Mother argues that the court did not abuse its discretion in admitting the Text Messages, noting that Mother identified the messages as being between her and Father between March 11, 2012 and June 1, 2012, that Father identified the phone numbers as his and that of Mother, that Father testified when asked to identify the Text Messages that he did not “doubt that this isn’t, isn’t me,” and that Mother explained how she generated the document using her cell phone and a computer. Appellee’s Brief at 7.

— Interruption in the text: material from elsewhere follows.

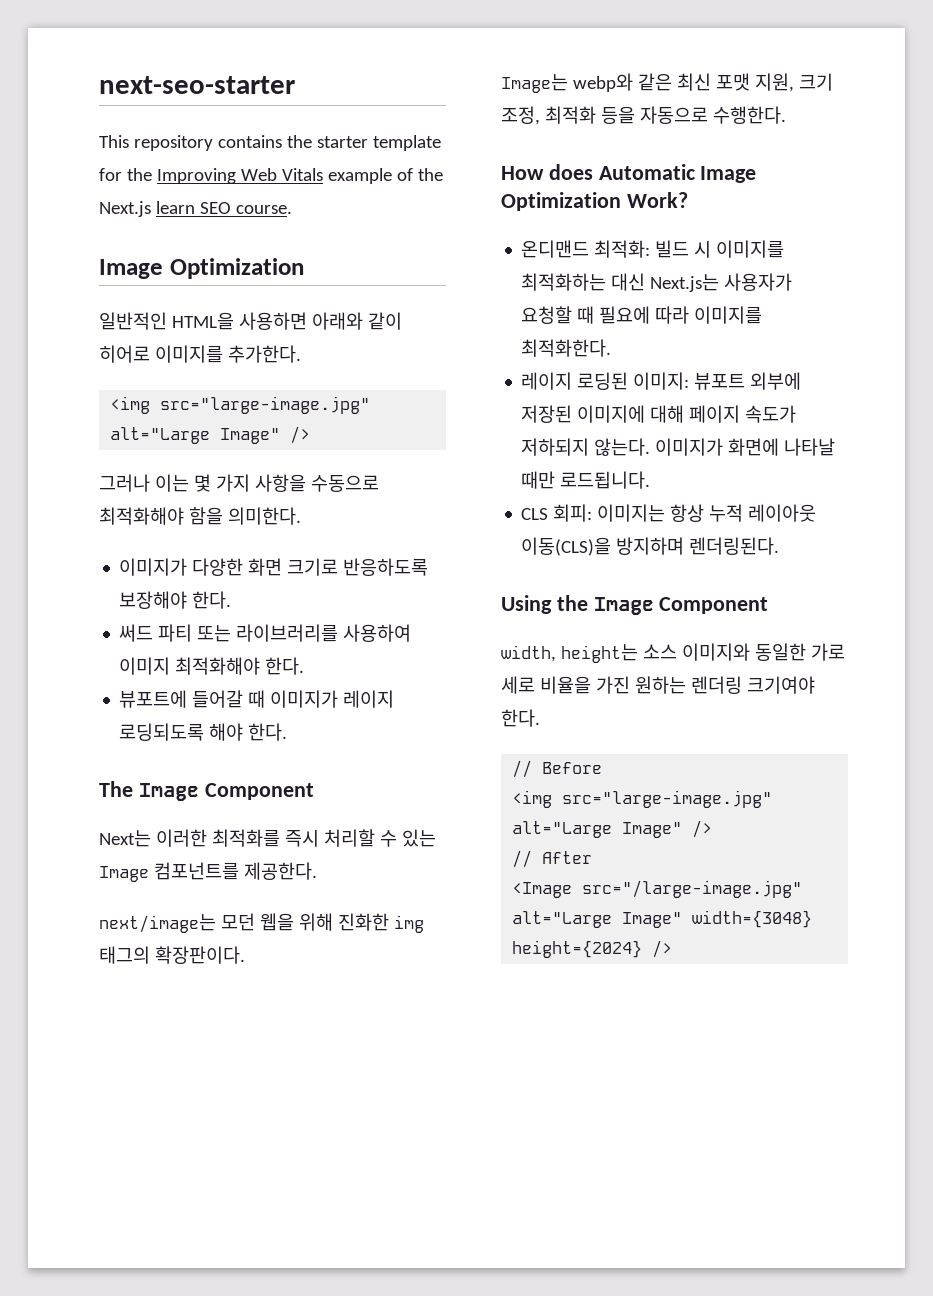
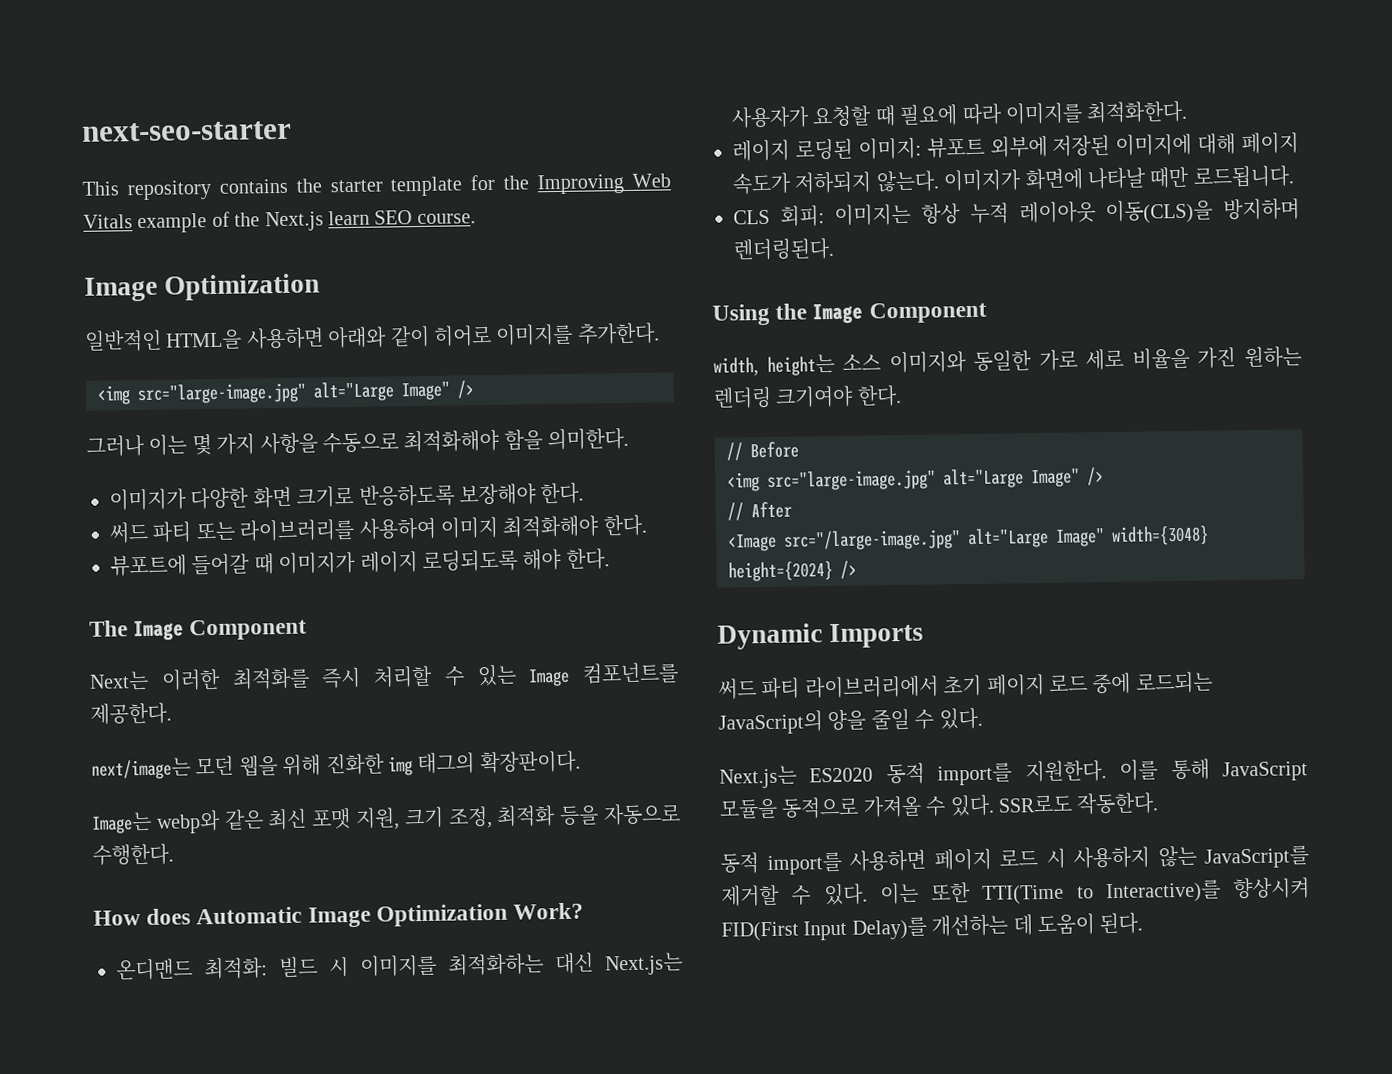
(673, 949) none -> [717,622,925,650] [718,671,1213,700] [718,707,983,735] [719,758,1308,789] [719,792,1160,819] [720,845,1309,876] [721,877,1310,907] [721,912,1144,942] // Dynamic Imports // 써드 파티 라이브러리에서 초기 페이지 로드 중에 로드되는 JavaScript의 양을 줄일 수 있다. // Next.js는 ES2020 동적 import를 지원한다. 이를 통해 JavaScript 모듈을 동적으로 가져올 수 있다. SSR로도 작동한다. // 동적 import를 사용하면 페이지 로드 시 사용하지 않는 JavaScript를 제거할 수 있다. 이는 또한 TTI(Time to Interactive)를 향상시켜 FID(First Input Delay)를 개선하는 데 도움이 된다.

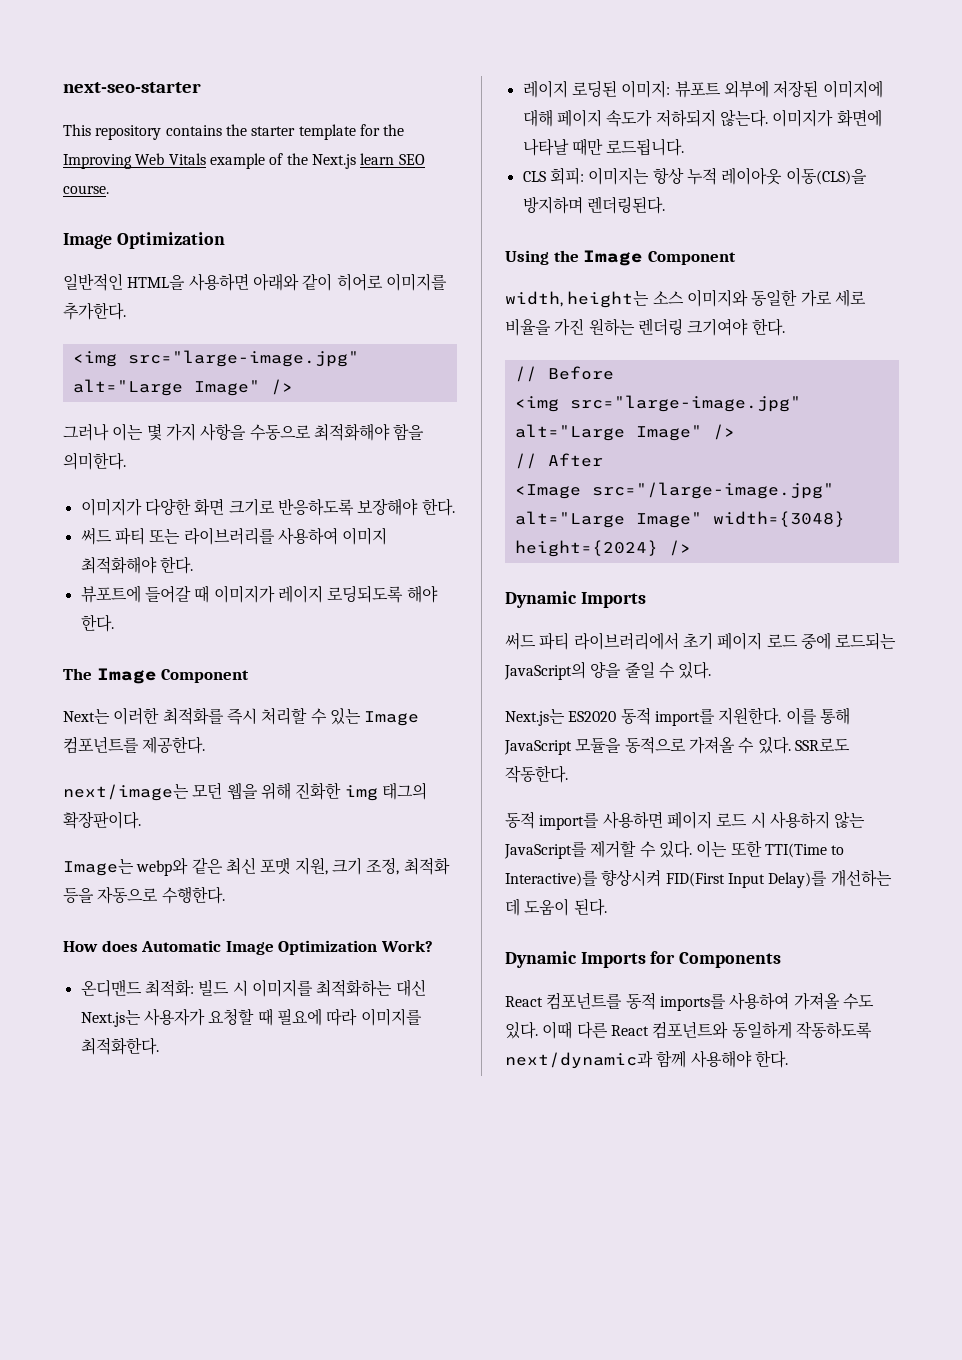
(1144, 923) none -> [505,951,782,968] [505,992,874,1011] [505,1021,872,1039] [505,1050,788,1069] // Dynamic Imports for Components // React 컴포넌트를 동적 imports를 사용하여 가져올 수도 있다. 이때 다른 React 컴포넌트와 동일하게 작동하도록 next/dynamic과 함께 사용해야 한다.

When the substance of a text message is offered for an evidentiary purpose, the text message must be separately authenticated pursuant to Ind. Evidence Rule 901(a). Hape v. State, 903 N.E.2d 977, 990 (Ind. Ct. App. 2009), trans. denied. Rule 901 provides that “[t]he requirement of authentication or identification as a condition precedent to admissibility is satisfied by evidence sufficient to support a finding that the matter in question is what its proponent claims.” Absolute proof of authenticity is not required. Fry v. State, 885 N.E.2d 742, 748 (Ind. Ct. App. 2008), trans. denied. When evidence establishes a reasonable probability that an item is what it is claimed to be, the item is admissible. Thomas v. State, 734 N.E.2d 572, 573 (Ind. 2000). Ind. Evidence Rule 901(b) provides “[b]y way of illustration only, and not by way of limitation, the following are examples of authentication or identification conforming with the requirements of this rule” and includes:
Telephone conversations. Telephone conversations, by evidence that a call was made to the number assigned at the time by the telephone company to a particular person or business, if (i) in the case of a person, circumstances, including self-identification, show the person answering to be the one called, or (ii) in the case of a business, the call was made to a place of business and the conversation related to business reasonably transacted over the telephone.
Ind. Evidence Rule 901(b)(6).
When presented with the Text Messages, Father indicated that the two phone numbers featured on the document belonged to him and Mother. When he was asked whether he recognized the Text Messages, the following exchange occurred:
A I don’t doubt that this isn’t, isn’t me. I believe I remember this right here at the beginning, there’s quite a lot here to go through . . . .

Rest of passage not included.